§ **What is needed**: For every record beneath this instruction, give an exact repetition, omitting images.
■ ■ ■ ■ ■
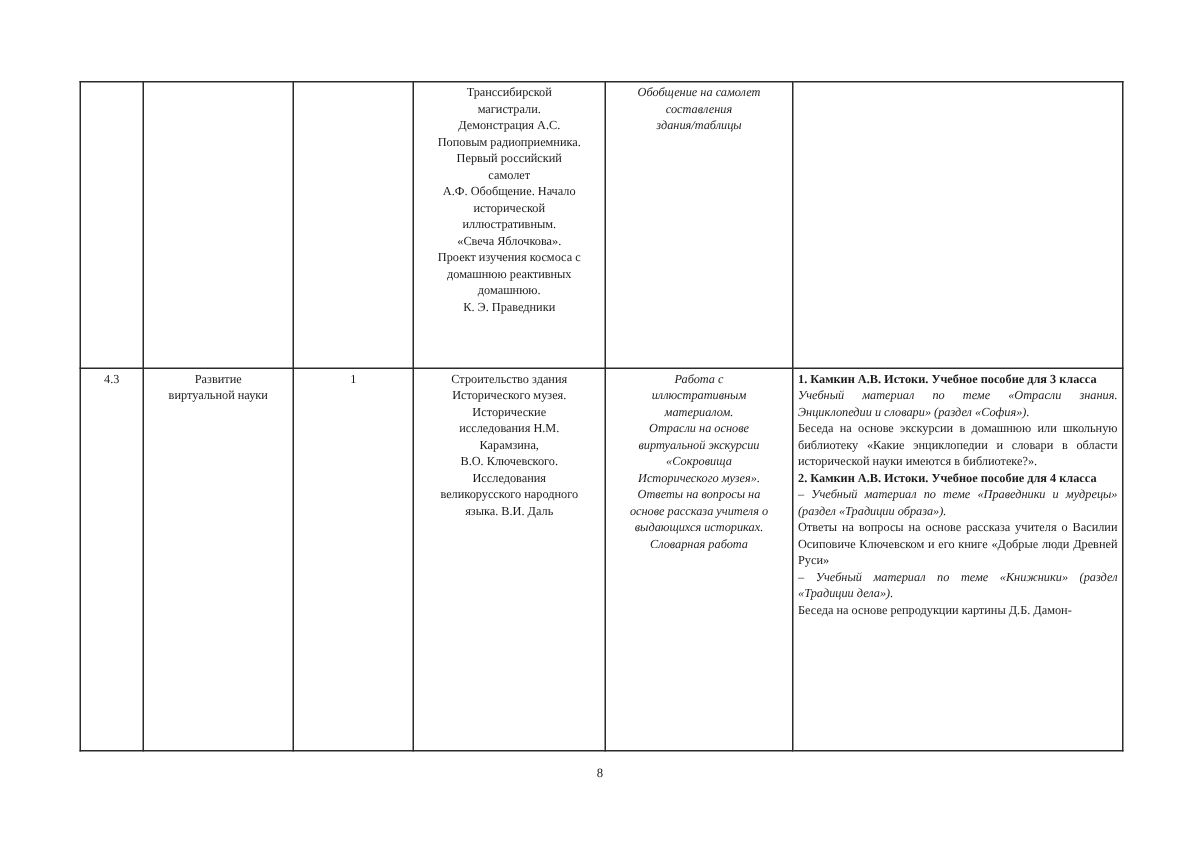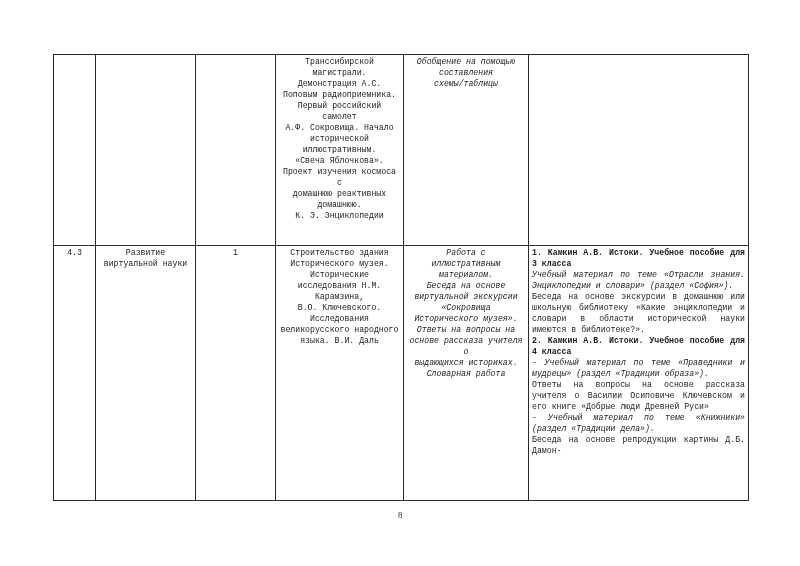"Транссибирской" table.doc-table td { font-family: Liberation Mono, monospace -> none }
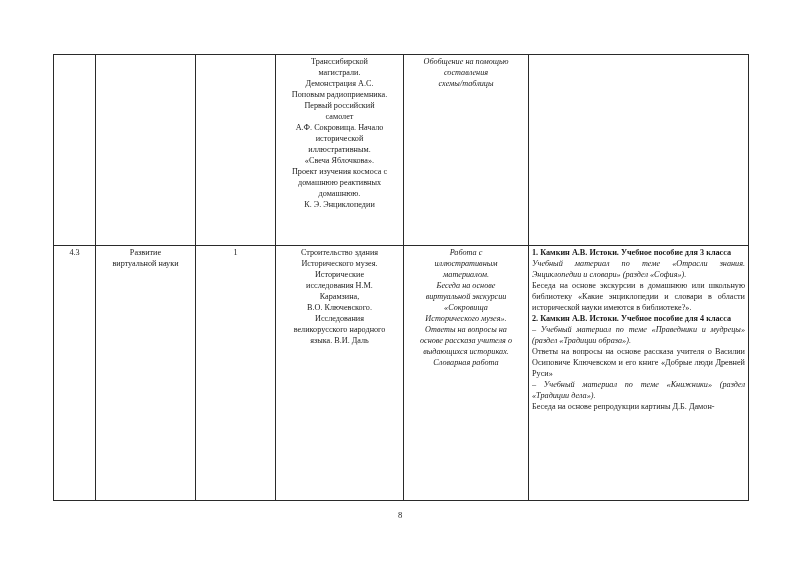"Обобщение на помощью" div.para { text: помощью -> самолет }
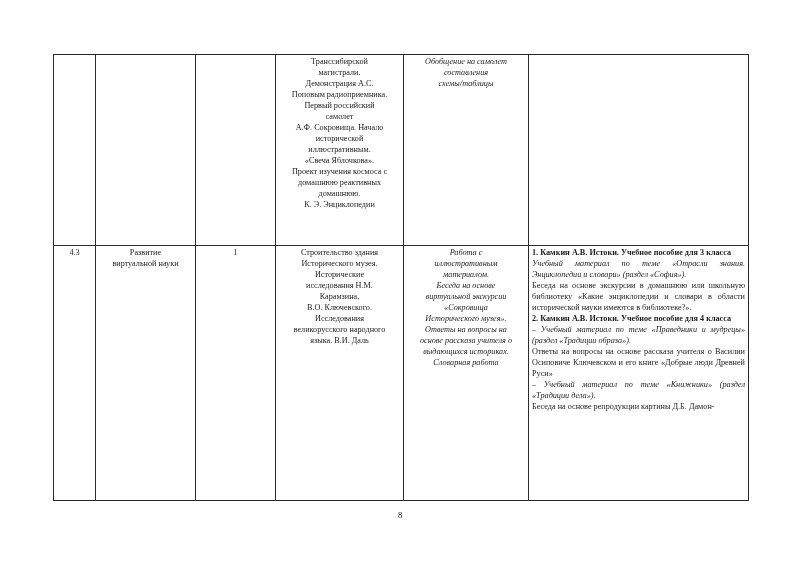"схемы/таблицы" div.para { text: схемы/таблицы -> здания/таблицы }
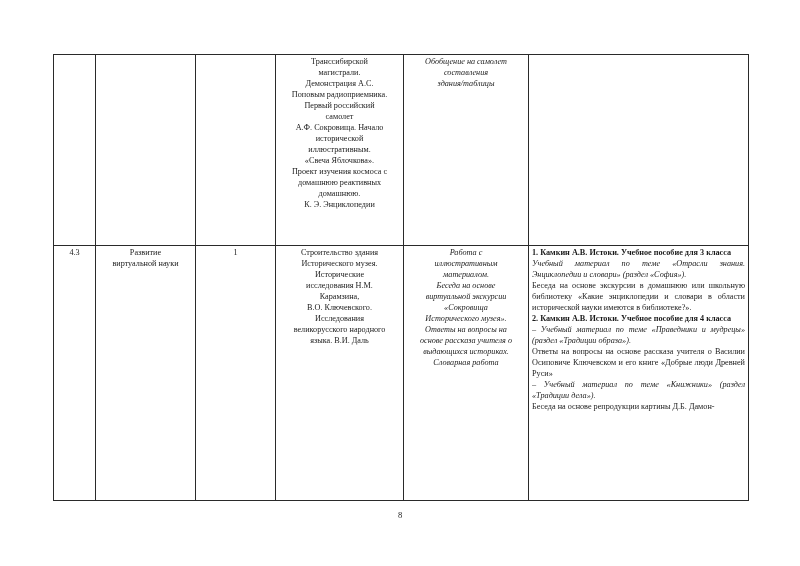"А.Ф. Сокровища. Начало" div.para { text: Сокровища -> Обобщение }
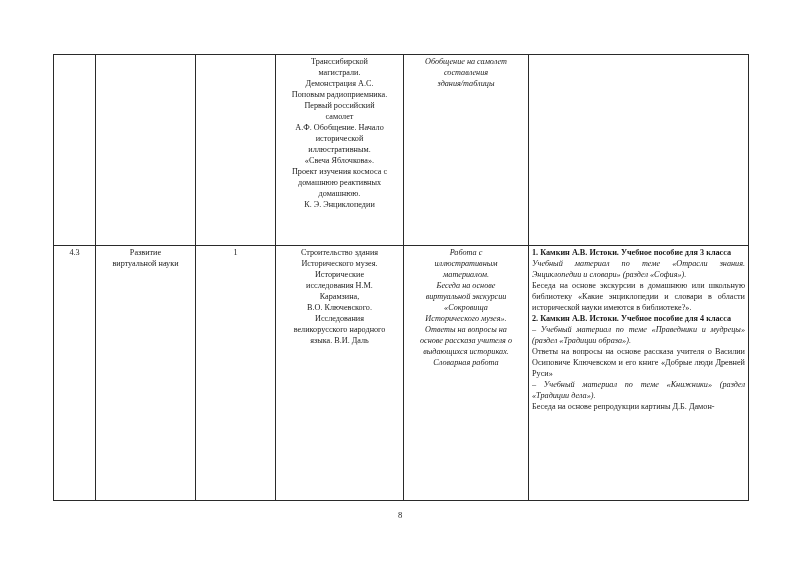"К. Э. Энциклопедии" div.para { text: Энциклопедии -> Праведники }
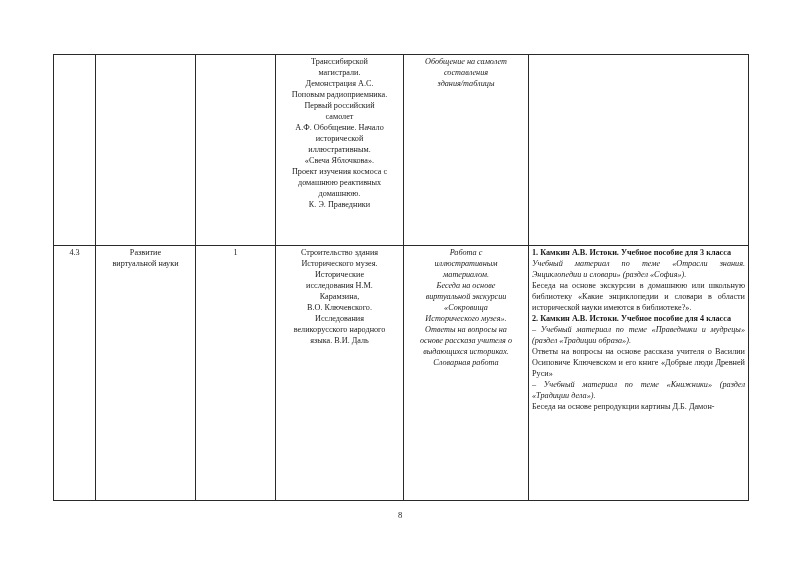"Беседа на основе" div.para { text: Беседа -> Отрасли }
■ ■ ■ ■ ■
§ **Response to the task**:
"Транссибирской" table.doc-table td { font-family: Liberation Mono, monospace -> none }
"Обобщение на помощью" div.para { text: помощью -> самолет }
"схемы/таблицы" div.para { text: схемы/таблицы -> здания/таблицы }
"А.Ф. Сокровища. Начало" div.para { text: Сокровища -> Обобщение }
"К. Э. Энциклопедии" div.para { text: Энциклопедии -> Праведники }
"Беседа на основе" div.para { text: Беседа -> Отрасли }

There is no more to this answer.